[TASK OBJECTIVE] Once the pictures are set aside, output all the records exactly.

Items from a dataset:
= = =
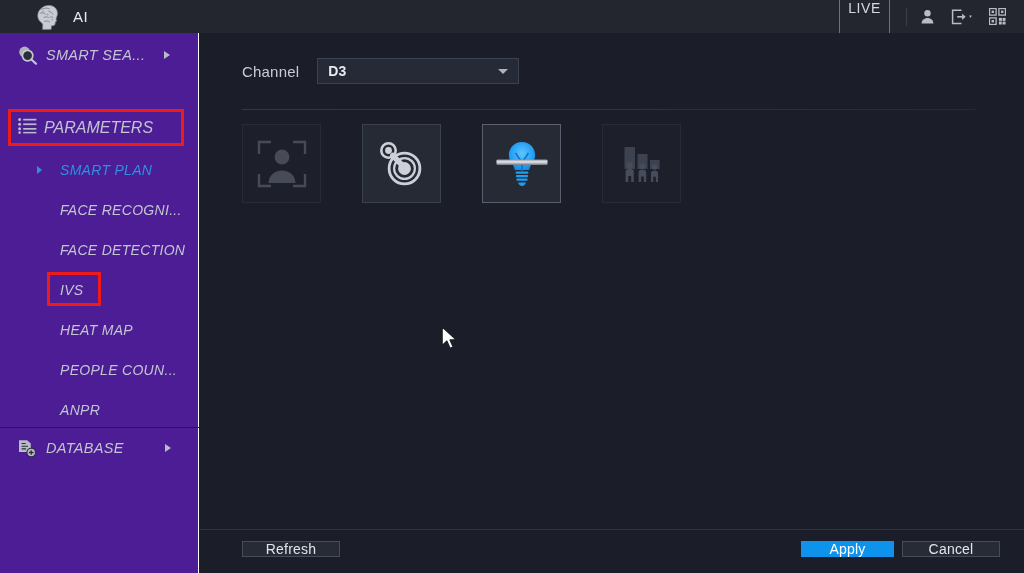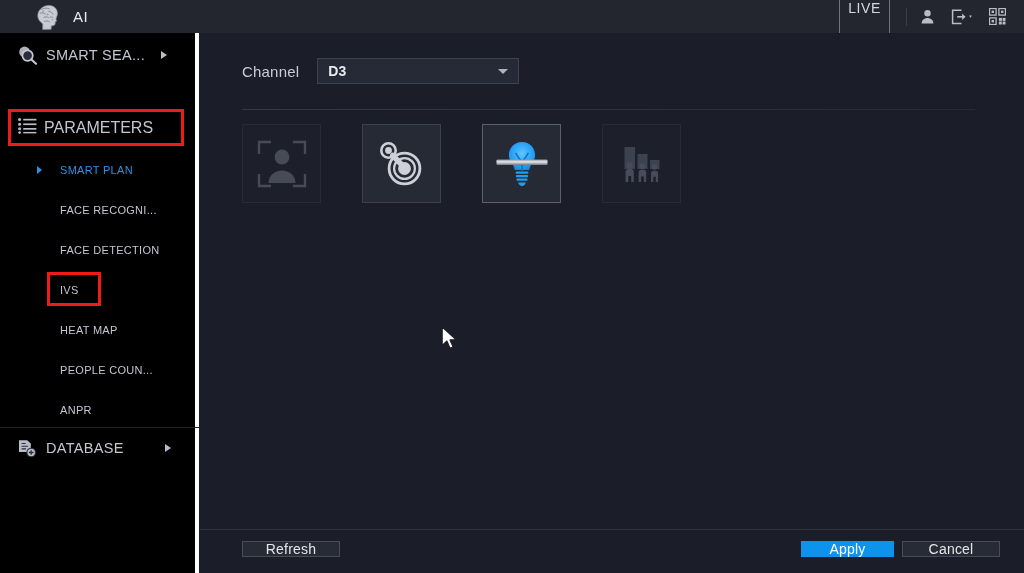--- a/index.html
+++ b/index.html
@@ -50,23 +50,24 @@
     margin: 0 13px 0 16px;
   }
   .ticon { display:flex; align-items:center; justify-content:center; margin-right: 16px; }
   .ticon.logout { margin-right: 14px; }
   .ticon svg { display:block; }
 
   
   #sidebar {
     position: absolute; left: 0; top: 33px;
     width: 199px; height: 540px;
-    background: #000000;
-    border-right: 4px solid #ffffff;
-    box-sizing: border-box;
+    background: #4c1d95;
+    border-right: 1px solid #ffffff;
+    box-sizing: border-box;
+    font-style: italic;
   }
   .side-row {
     position: relative;
     height: 40px;
     display: flex; align-items: center;
     box-sizing: border-box;
   }
   .side-row .ico { width: 30px; margin-left: 12px; display:flex; align-items:center; justify-content:center; }
   .side-row .lbl {
     color: #c3c6d0;
@@ -94,21 +95,21 @@
   #parameters-row .lbl { color:#c3c6d0; }
 
   .sub-list { position:absolute; left:0; top: 117px; width: 199px; }
   .sub-row {
     position: relative;
     height: 40px;
     display:flex; align-items:center;
   }
   .sub-row .sub-lbl {
     margin-left: 60px;
-    font-size: 11px;
+    font-size: 14px;
     color: #c3c6d0;
     letter-spacing: .3px;
     white-space: nowrap;
   }
   .sub-row.active .sub-lbl { color: #2f8fe0; }
   .sub-row .chev {
     position:absolute; left: 37px; top:50%; margin-top:-4px;
     width:0;height:0;
     border-left: 5px solid #2f8fe0;
     border-top: 4px solid transparent;

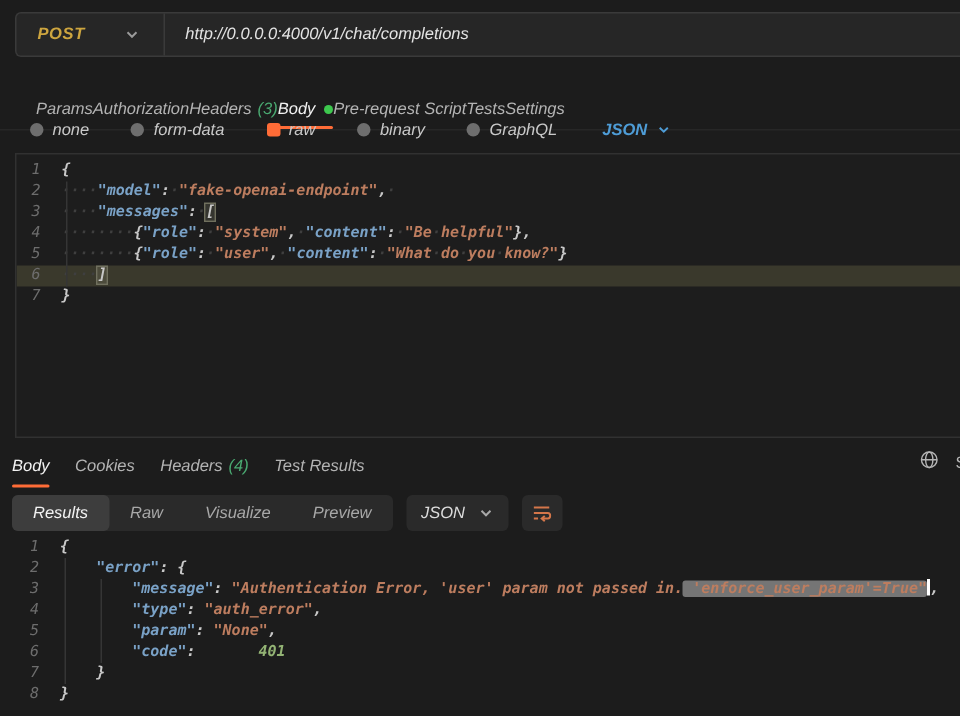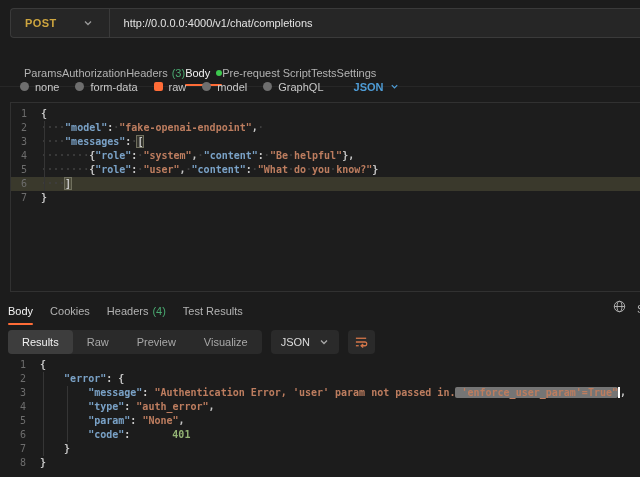--- a/index.html
+++ b/index.html
@@ -1,17 +1,17 @@
 <!DOCTYPE html>
 <html><head>
 <meta charset="utf-8">
 <style>
   html,body{margin:0;padding:0;background:#1c1c1c;width:640px;height:477px;overflow:hidden;
     font-family:"Liberation Sans",sans-serif;-webkit-font-smoothing:antialiased;}
-  .abs{position:absolute;}
+  .abs{position:absolute;font-style:italic;}
   
   .urlbar{left:10px;right:0;top:8px;height:30px;background:#262626;border:1px solid #3a3a3a;border-right:none;
     border-radius:4px 0 0 4px;display:flex;align-items:center;box-sizing:border-box;}
   .method{margin-left:14px;color:#cda53f;font-weight:bold;font-size:11px;letter-spacing:.4px;}
   .chev{margin-left:26px;display:flex;}
   .vsep{width:1px;height:28px;background:#3a3a3a;margin-left:16px;}
   .url{margin-left:14px;color:#e3e3e3;font-size:11px;}
   
   .tabrow{display:flex;align-items:center;font-size:11px;color:#b3b3b3;}
   .req-tabs{left:0;right:0;top:59px;height:27px;padding-left:24px;border-bottom:1px solid #272727;}
@@ -93,36 +93,36 @@
     </div>
     <div class="tab">
       <span>Tests</span>
     </div>
     <div class="tab">
       <span>Settings</span>
     </div>
   </div>
 
 <div class="abs radiorow">
-  <span id="radio-slot" style="display:flex;gap:16px;align-items:center;">
+  <span id="radio-slot" style="display:flex;gap:28px;align-items:center;">
       <span class="bt">
         <span class="radio"></span>
         <span>none</span>
       </span>
       <span class="bt">
         <span class="radio"></span>
         <span>form-data</span>
       </span>
       <span class="bt">
         <span class="radio sel"></span>
         <span>raw</span>
       </span>
       <span class="bt">
         <span class="radio"></span>
-        <span>model</span>
+        <span>binary</span>
       </span>
       <span class="bt">
         <span class="radio"></span>
         <span>GraphQL</span>
       </span>
     </span>
   <span class="fmt">
     <span>JSON</span>
     <svg width="9" height="9" viewBox="0 0 10 10">
         <polyline points="2,3.5 5,6.5 8,3.5" fill="none" stroke="#4e9cd6" stroke-width="1.4"></polyline>
@@ -164,22 +164,22 @@
       <line x1="1.4" y1="7" x2="12.6" y2="7"></line>
     </svg>
   </span>
 </div>
 <div class="clip">S</div>
 
 <div class="abs resp-toolbar">
   <div class="segs" id="views-slot">
       <div class="seg active">Results</div>
       <div class="seg">Raw</div>
+      <div class="seg">Visualize</div>
       <div class="seg">Preview</div>
-      <div class="seg">Visualize</div>
     </div>
   <div class="dd">
     <span>JSON</span>
     <svg width="10" height="10" viewBox="0 0 10 10">
         <polyline points="2,3.5 5,6.5 8,3.5" fill="none" stroke="#a8a8a8" stroke-width="1.3"></polyline>
       </svg>
   </div>
   <div class="wrapbtn">
     <svg width="15" height="14" viewBox="0 0 16 15" fill="none" stroke="#d4764a" stroke-width="1.4">
       <line x1="2" y1="3.5" x2="13" y2="3.5"></line>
= = =
[RESULT OF THIS EXERCISE]
--- a/index.html
+++ b/index.html
@@ -50,23 +50,24 @@
     margin: 0 13px 0 16px;
   }
   .ticon { display:flex; align-items:center; justify-content:center; margin-right: 16px; }
   .ticon.logout { margin-right: 14px; }
   .ticon svg { display:block; }
 
   
   #sidebar {
     position: absolute; left: 0; top: 33px;
     width: 199px; height: 540px;
-    background: #000000;
-    border-right: 4px solid #ffffff;
-    box-sizing: border-box;
+    background: #4c1d95;
+    border-right: 1px solid #ffffff;
+    box-sizing: border-box;
+    font-style: italic;
   }
   .side-row {
     position: relative;
     height: 40px;
     display: flex; align-items: center;
     box-sizing: border-box;
   }
   .side-row .ico { width: 30px; margin-left: 12px; display:flex; align-items:center; justify-content:center; }
   .side-row .lbl {
     color: #c3c6d0;
@@ -94,21 +95,21 @@
   #parameters-row .lbl { color:#c3c6d0; }
 
   .sub-list { position:absolute; left:0; top: 117px; width: 199px; }
   .sub-row {
     position: relative;
     height: 40px;
     display:flex; align-items:center;
   }
   .sub-row .sub-lbl {
     margin-left: 60px;
-    font-size: 11px;
+    font-size: 14px;
     color: #c3c6d0;
     letter-spacing: .3px;
     white-space: nowrap;
   }
   .sub-row.active .sub-lbl { color: #2f8fe0; }
   .sub-row .chev {
     position:absolute; left: 37px; top:50%; margin-top:-4px;
     width:0;height:0;
     border-left: 5px solid #2f8fe0;
     border-top: 4px solid transparent;

--- a/index.html
+++ b/index.html
@@ -1,17 +1,17 @@
 <!DOCTYPE html>
 <html><head>
 <meta charset="utf-8">
 <style>
   html,body{margin:0;padding:0;background:#1c1c1c;width:640px;height:477px;overflow:hidden;
     font-family:"Liberation Sans",sans-serif;-webkit-font-smoothing:antialiased;}
-  .abs{position:absolute;}
+  .abs{position:absolute;font-style:italic;}
   
   .urlbar{left:10px;right:0;top:8px;height:30px;background:#262626;border:1px solid #3a3a3a;border-right:none;
     border-radius:4px 0 0 4px;display:flex;align-items:center;box-sizing:border-box;}
   .method{margin-left:14px;color:#cda53f;font-weight:bold;font-size:11px;letter-spacing:.4px;}
   .chev{margin-left:26px;display:flex;}
   .vsep{width:1px;height:28px;background:#3a3a3a;margin-left:16px;}
   .url{margin-left:14px;color:#e3e3e3;font-size:11px;}
   
   .tabrow{display:flex;align-items:center;font-size:11px;color:#b3b3b3;}
   .req-tabs{left:0;right:0;top:59px;height:27px;padding-left:24px;border-bottom:1px solid #272727;}
@@ -93,36 +93,36 @@
     </div>
     <div class="tab">
       <span>Tests</span>
     </div>
     <div class="tab">
       <span>Settings</span>
     </div>
   </div>
 
 <div class="abs radiorow">
-  <span id="radio-slot" style="display:flex;gap:16px;align-items:center;">
+  <span id="radio-slot" style="display:flex;gap:28px;align-items:center;">
       <span class="bt">
         <span class="radio"></span>
         <span>none</span>
       </span>
       <span class="bt">
         <span class="radio"></span>
         <span>form-data</span>
       </span>
       <span class="bt">
         <span class="radio sel"></span>
         <span>raw</span>
       </span>
       <span class="bt">
         <span class="radio"></span>
-        <span>model</span>
+        <span>binary</span>
       </span>
       <span class="bt">
         <span class="radio"></span>
         <span>GraphQL</span>
       </span>
     </span>
   <span class="fmt">
     <span>JSON</span>
     <svg width="9" height="9" viewBox="0 0 10 10">
         <polyline points="2,3.5 5,6.5 8,3.5" fill="none" stroke="#4e9cd6" stroke-width="1.4"></polyline>
@@ -164,22 +164,22 @@
       <line x1="1.4" y1="7" x2="12.6" y2="7"></line>
     </svg>
   </span>
 </div>
 <div class="clip">S</div>
 
 <div class="abs resp-toolbar">
   <div class="segs" id="views-slot">
       <div class="seg active">Results</div>
       <div class="seg">Raw</div>
+      <div class="seg">Visualize</div>
       <div class="seg">Preview</div>
-      <div class="seg">Visualize</div>
     </div>
   <div class="dd">
     <span>JSON</span>
     <svg width="10" height="10" viewBox="0 0 10 10">
         <polyline points="2,3.5 5,6.5 8,3.5" fill="none" stroke="#a8a8a8" stroke-width="1.3"></polyline>
       </svg>
   </div>
   <div class="wrapbtn">
     <svg width="15" height="14" viewBox="0 0 16 15" fill="none" stroke="#d4764a" stroke-width="1.4">
       <line x1="2" y1="3.5" x2="13" y2="3.5"></line>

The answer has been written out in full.